Problem requirements
Begin at the line containing "46 EU · Schwarz: 27" in the entries below and end at the line containing "total: 5542.43 -> 5243.45"; transcribe that range exactly and nothing outside it.
Start of Records to process
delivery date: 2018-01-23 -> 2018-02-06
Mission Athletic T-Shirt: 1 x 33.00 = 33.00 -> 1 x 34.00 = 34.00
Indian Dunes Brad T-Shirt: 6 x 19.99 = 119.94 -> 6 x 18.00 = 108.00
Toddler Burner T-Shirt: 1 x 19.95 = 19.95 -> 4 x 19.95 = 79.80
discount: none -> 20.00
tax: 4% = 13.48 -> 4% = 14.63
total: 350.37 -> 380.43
End of Records to process
Start of Records to process
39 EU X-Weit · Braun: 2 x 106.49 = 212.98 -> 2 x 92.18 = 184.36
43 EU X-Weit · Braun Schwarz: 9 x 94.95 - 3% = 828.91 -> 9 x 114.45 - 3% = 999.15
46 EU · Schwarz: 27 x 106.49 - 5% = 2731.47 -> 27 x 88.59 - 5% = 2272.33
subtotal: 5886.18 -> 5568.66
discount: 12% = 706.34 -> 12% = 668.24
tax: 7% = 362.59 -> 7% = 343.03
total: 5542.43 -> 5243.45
End of Records to process
Solution for this task
46 EU · Schwarz: 27 x 106.49 - 5% = 2731.47 -> 27 x 88.59 - 5% = 2272.33
subtotal: 5886.18 -> 5568.66
discount: 12% = 706.34 -> 12% = 668.24
tax: 7% = 362.59 -> 7% = 343.03
total: 5542.43 -> 5243.45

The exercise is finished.